Игнат неожиданно кивнул, словно подтверждая ее слова, и о чем-то задумался.
Выходя со двора, Софи и Оля встретили не то пять, не то шесть женщин разного возраста, по виду – прислугу. Каждая из них несла большой, вкусно пахнущий горшок, накрытый полотенцем.
– Что это, Оля? – удивилась Софи. – Куда они все идут?
– Да вон, к Менакесу идут, в аптекарский магазин, – объяснила Камышева. – За маслом. Каждый год так.
– Отчего же за маслом – с кастрюлями? – по-прежнему не понимала Софи.
– Так завтра же пасха. А в горшках – закваска, опара для куличей. В каждый горшок Менакес им за рубль капает одну каплю розового масла. Как еще такую покупку унесешь?
– Да, действительно, – подумав, согласилась Софи. – Чтобы унести одну каплю масла, другого способа не придумаешь…
1899 г. от Р. Х., апреля месяца, 12 числа, С-Петербург
Любезная
Все твои пожелания Элен Головнина уже выполнила успешно, и хоть по этому поводу можешь тревоги свои оставить.
Рассказываю все подробно, как ты знаешь, слабый ум мой устроен так, что не умеет отбирать немногое, из самого важного, а регистрирует все по порядку, как скучный, бесталанный маленький чиновник входящие и исходящие документы.

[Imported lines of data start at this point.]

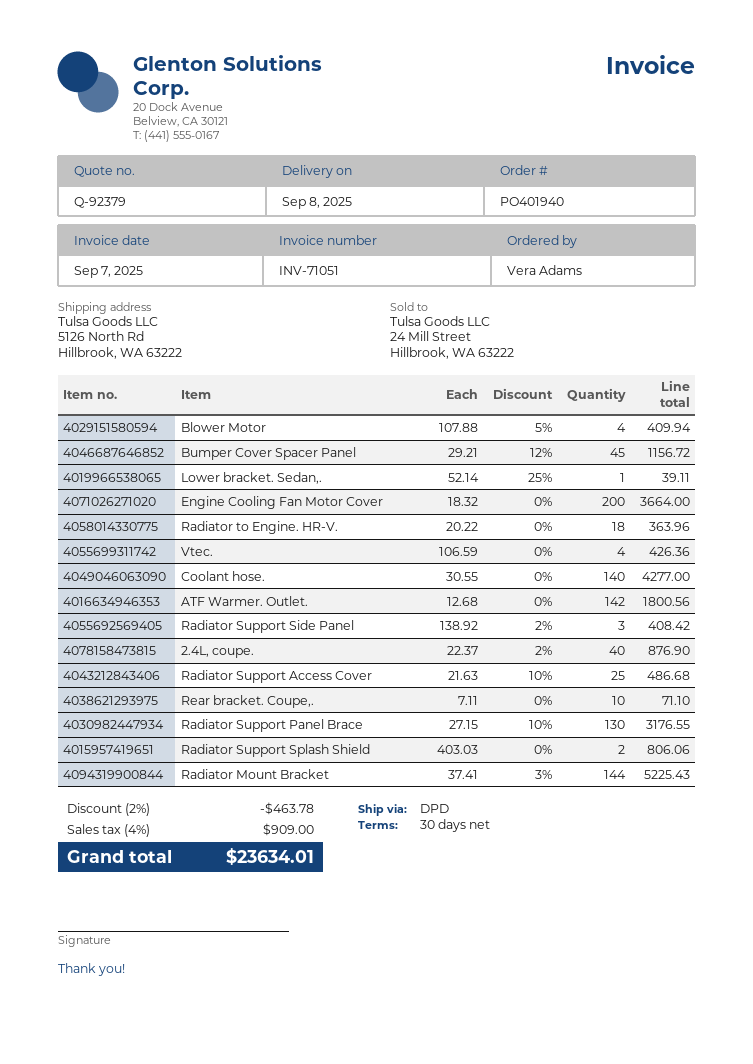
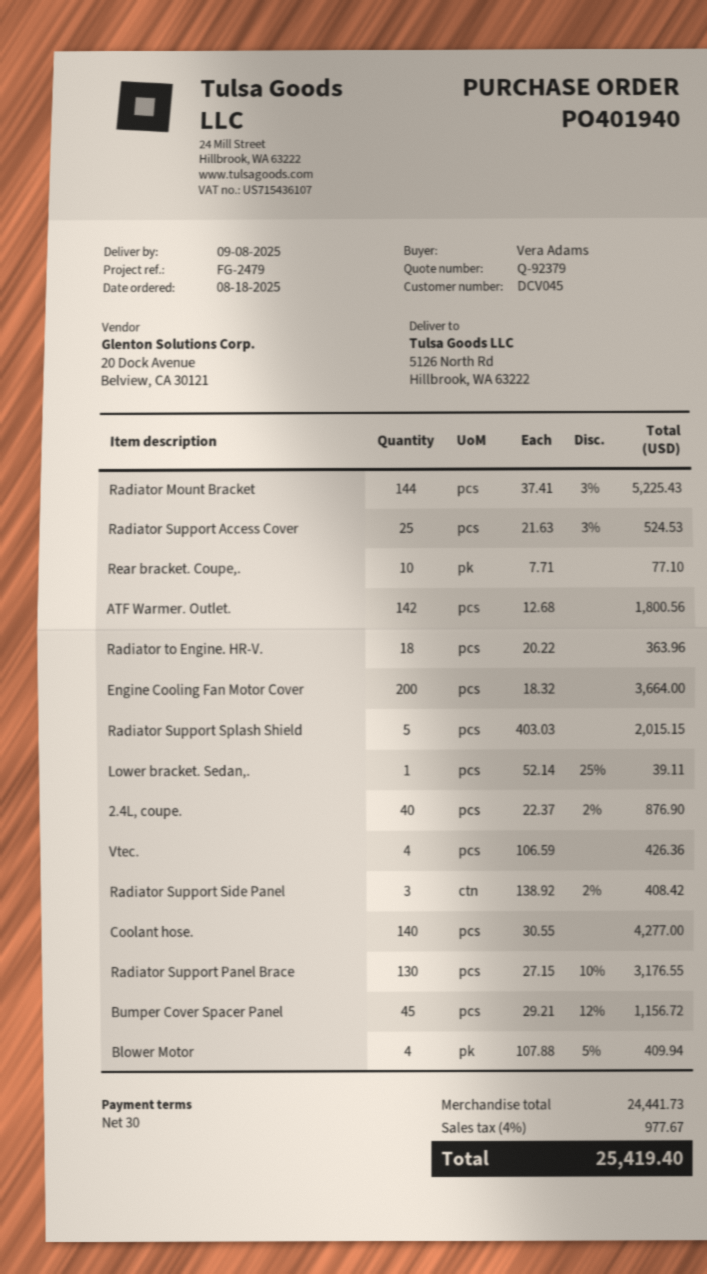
Radiator Support Access Cover: 25 x 21.63 - 10% = 486.68 -> 25 x 21.63 - 3% = 524.53
Rear bracket. Coupe,.: 10 x 7.11 = 71.10 -> 10 x 7.71 = 77.10
Radiator Support Splash Shield: 2 x 403.03 = 806.06 -> 5 x 403.03 = 2015.15
discount: 2% = 463.78 -> none
tax: 4% = 909.00 -> 4% = 977.67
total: 23634.01 -> 25419.40

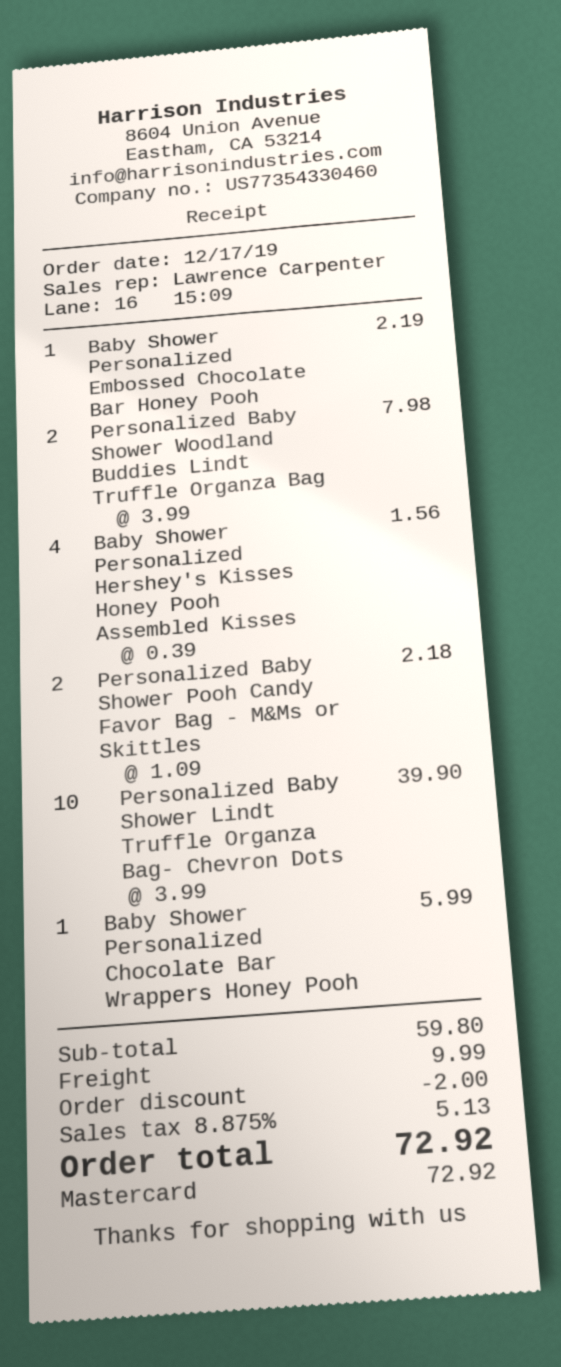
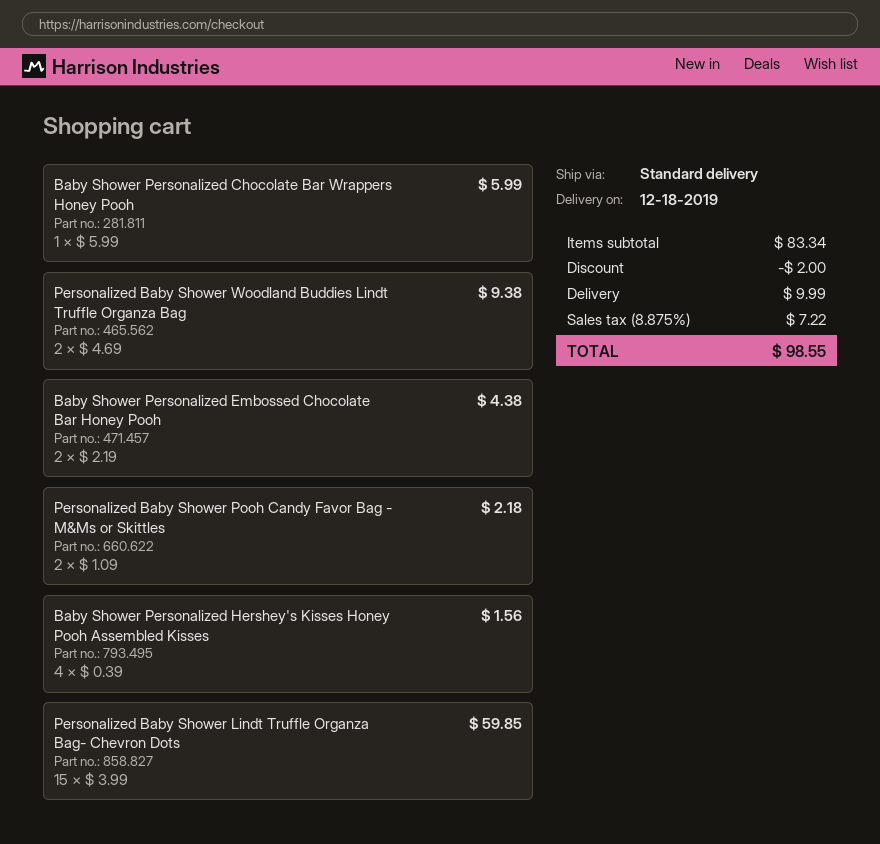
Baby Shower Personalized Embossed Chocolate Bar Honey Pooh: 1 x 2.19 = 2.19 -> 2 x 2.19 = 4.38
Personalized Baby Shower Woodland Buddies Lindt Truffle Organza Bag: 2 x 3.99 = 7.98 -> 2 x 4.69 = 9.38
Personalized Baby Shower Lindt Truffle Organza Bag- Chevron Dots: 10 x 3.99 = 39.90 -> 15 x 3.99 = 59.85
subtotal: 59.80 -> 83.34
tax: 8.875% = 5.13 -> 8.875% = 7.22
total: 72.92 -> 98.55

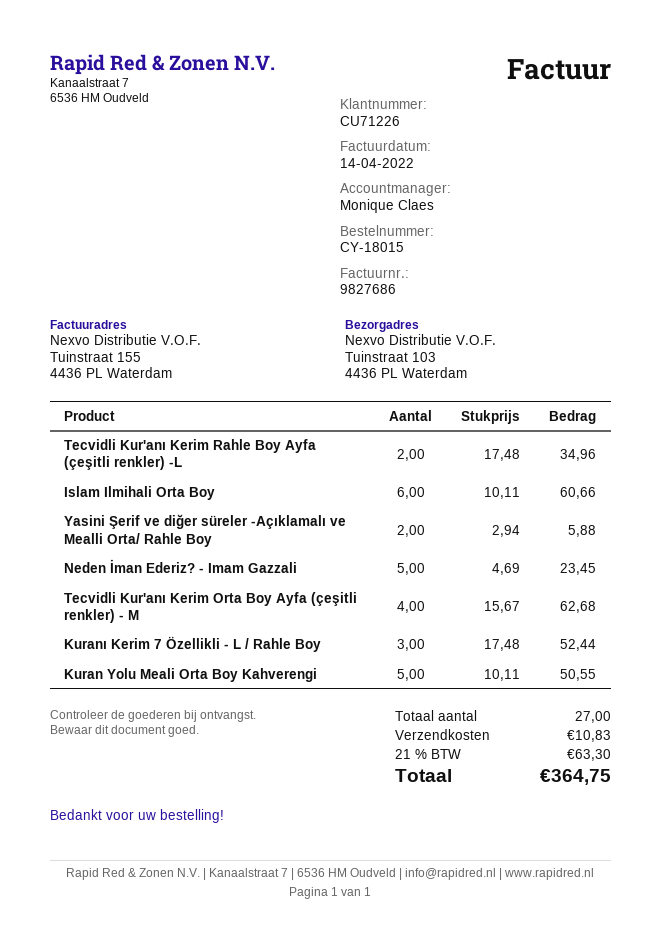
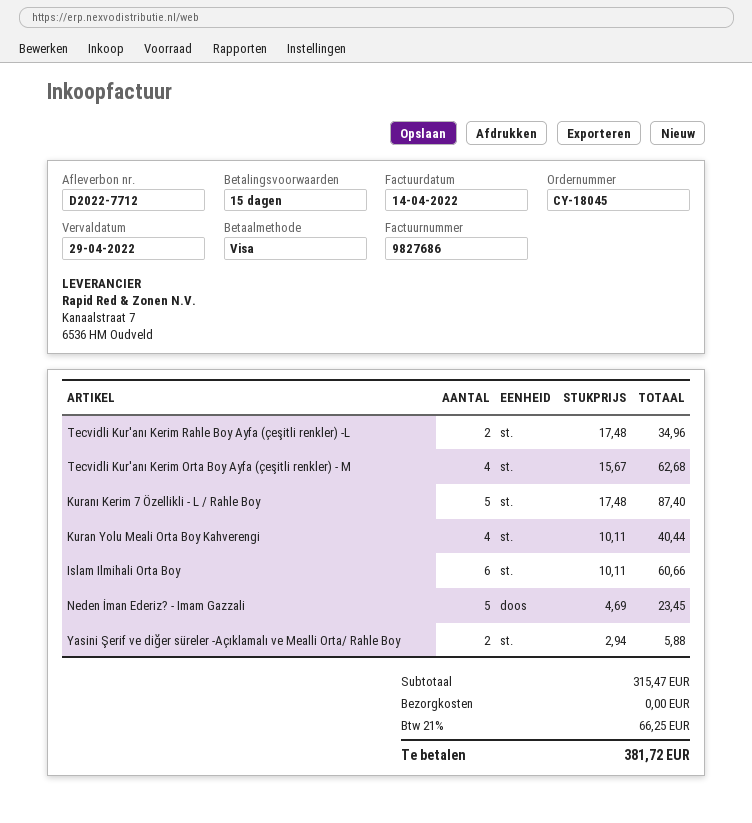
order number: CY-18015 -> CY-18045
Kuranı Kerim 7 Özellikli - L / Rahle Boy: 3 x 17.48 = 52.44 -> 5 x 17.48 = 87.40
Kuran Yolu Meali Orta Boy Kahverengi: 5 x 10.11 = 50.55 -> 4 x 10.11 = 40.44
shipping: 10.83 -> 0.00
tax: 21% = 63.30 -> 21% = 66.25
total: 364.75 -> 381.72

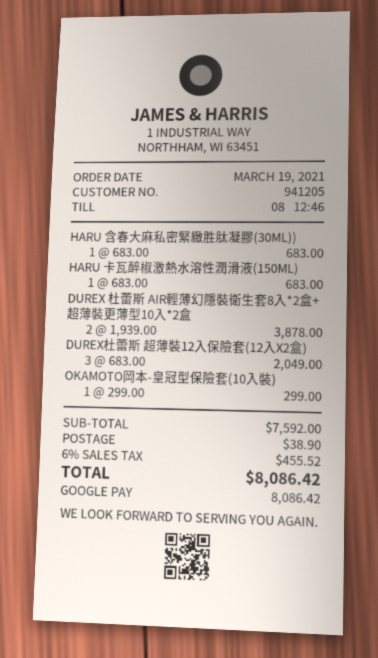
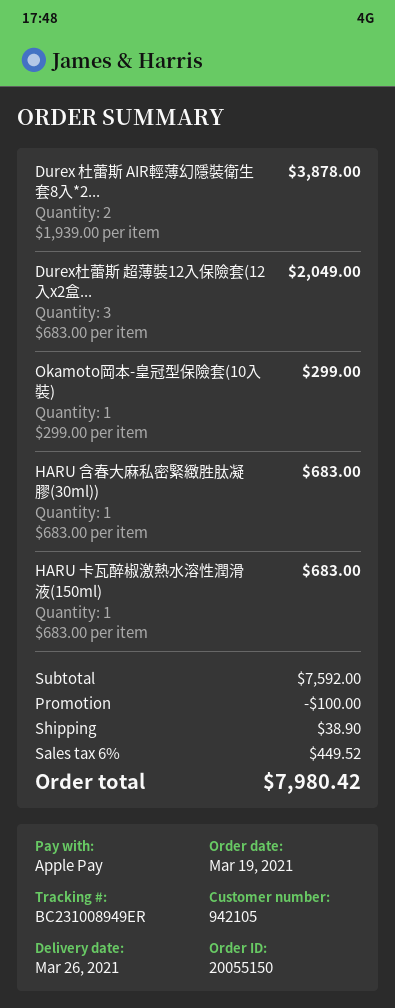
customer number: 941205 -> 942105
payment method: Google Pay -> Apple Pay
discount: none -> 100.00
tax: 6% = 455.52 -> 6% = 449.52
total: 8086.42 -> 7980.42

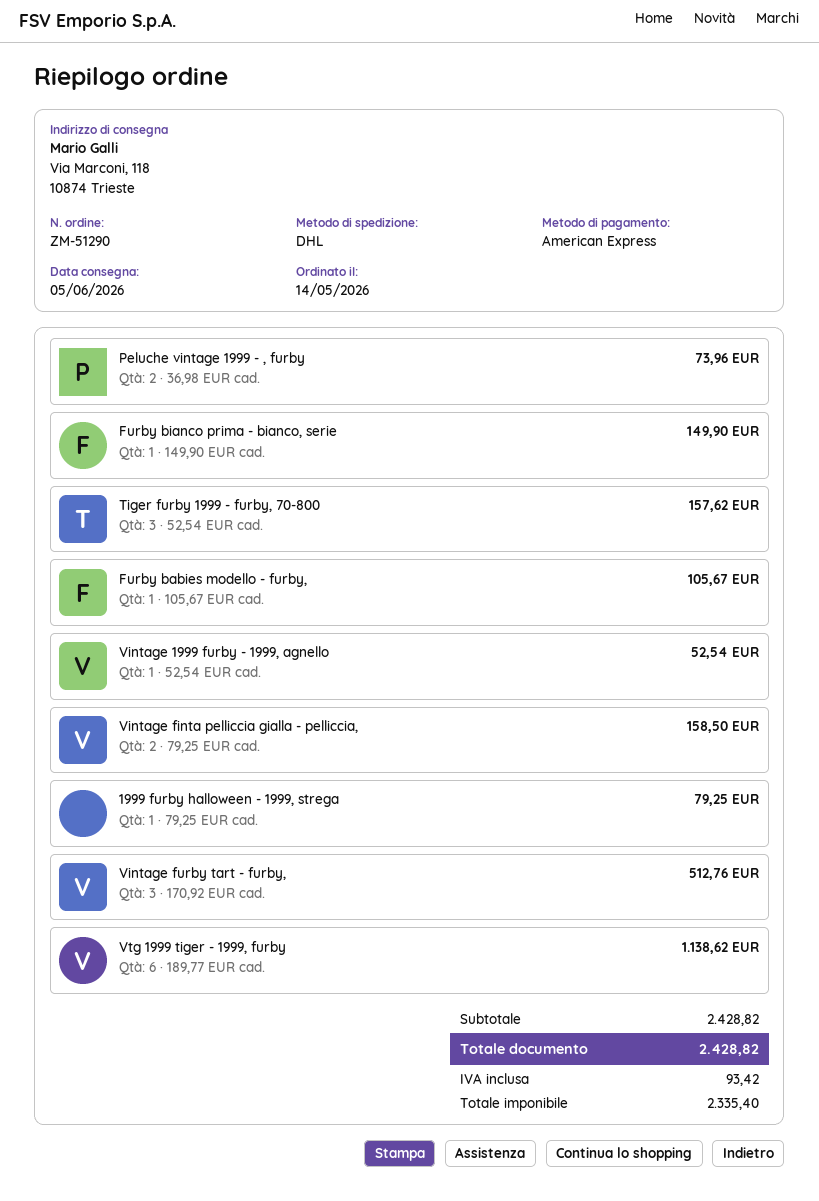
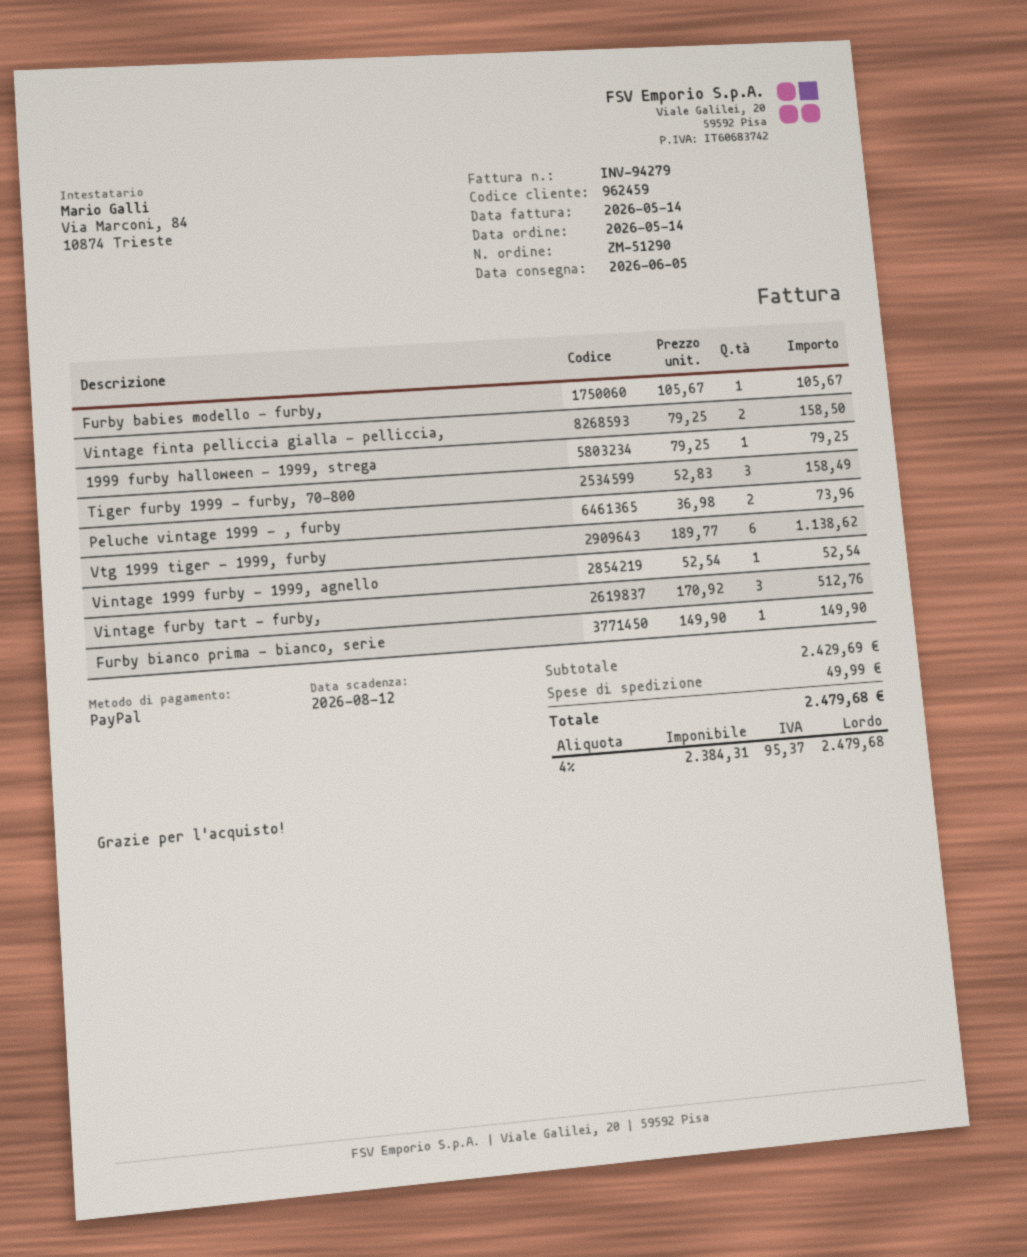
payment method: American Express -> PayPal
Tiger furby 1999 - furby, 70-800: 3 x 52.54 = 157.62 -> 3 x 52.83 = 158.49
subtotal: 2428.82 -> 2429.69
shipping: none -> 49.99
net: 2335.40 -> 2384.31
tax: 93.42 -> 95.37
total: 2428.82 -> 2479.68

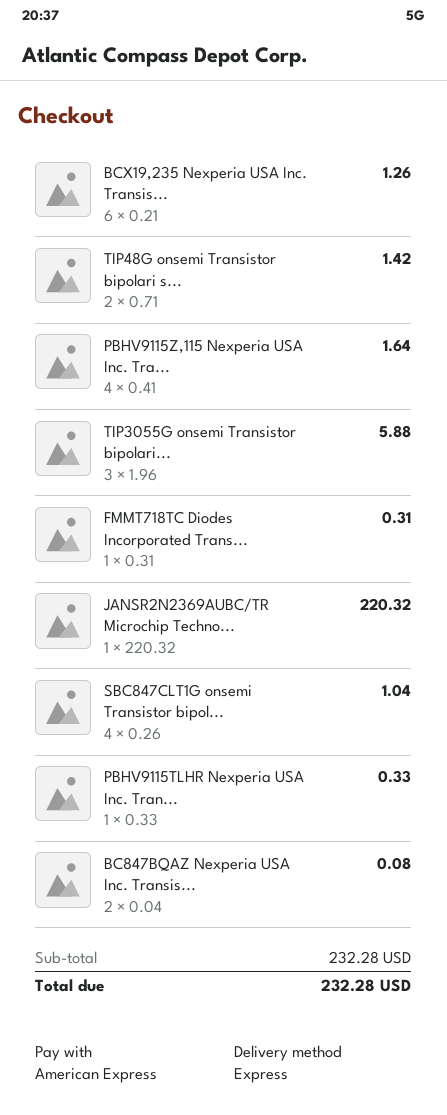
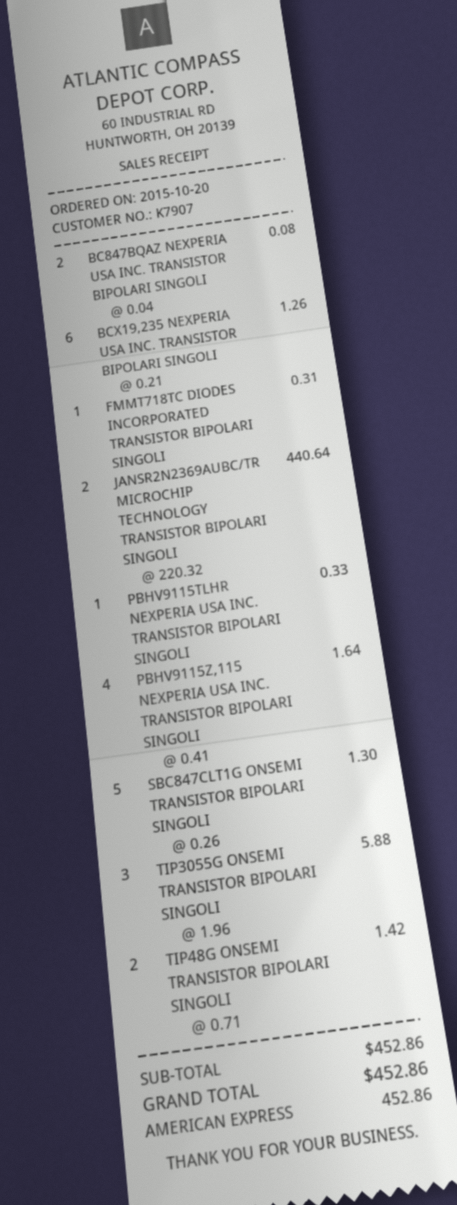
JANSR2N2369AUBC/TR Microchip Techno...: 1 x 220.32 = 220.32 -> 2 x 220.32 = 440.64
SBC847CLT1G onsemi Transistor bipol...: 4 x 0.26 = 1.04 -> 5 x 0.26 = 1.30
subtotal: 232.28 -> 452.86
total: 232.28 -> 452.86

Настоящее имя и чин «индуса» Дасы я, как и полагала, узнала почти сразу, без всяких к тому затруднений. До всяческих преображений звали его Федор Богданович Дзегановский. Старая шляхетская фамилия, предки на службе у российской короны с прошлого века. Не бедствовали никогда, но и особого богатства, впрочем, не снискали, да и где ты видела богатых чем-то иным, кроме гонора, поляков? Федор окончил Пажеский корпус, служил вроде бы успешно, имел успех у дам, вращался в придворных кругах.
После произошло что-то, о чем толкуют по-разному, но в общем – молодого Дзегановского особо не принижающее. Не то дуэль из-за дамы, не то – долги чести (причем, по обстоятельным слухам, даже не его самого – а мужа сестры), не то что-то такое из области вечно бунтующей Польши и согласного тому зова шляхетской крови в жилах нашего Федора-Дасы… В общем, Бог весть, дело давнее. Результатом же всего был выход в отставку, продажа родового имения под Псковом, множество громких и опасных заявлений в тесном дружеском кругу, недружественный интерес жандармов и… тихий отъезд из Петербурга неизвестно куда. Многие тогда полагали, что тут-то гонористому Дзегановскому и сгинуть окончательно, но, как позже оказалось, просчитались.
Дальнейший кусок – сплошные и даже не слишком достоверные гипотезы, но, я полагаю, тебе следует знать, чтоб хоть как к разговору с ним подготовиться.
Рассорившийся со всеми в Петербурге и отправившийся искать «уголок оскорбленному чувству» Федор-Чацкий почему-то двинулся не в сторону Европы (чего и следовало бы от поляка по крови ожидать), а в сторону прямо противоположную – на восток. Проехал всю нашу Сибирь, был в Китае, в Монголии, в Индии, в Бирме и в Непале (чтобы все это тебе перечислить, специально сходила в Васечкин кабинет и взглянула на глобус). Если чего-то в тех местах я не увидела, так и там он, возможно, побывал. Далее (опять же слежу по глобусу) он на английском корабле обогнул мыс Доброй Надежды, принял какое-то участие в тамошней войне и, спустя время, очутился на Британских островах. Там его действия покрыты мраком неизвестности, который мне не удалось никакими усилиями рассеять.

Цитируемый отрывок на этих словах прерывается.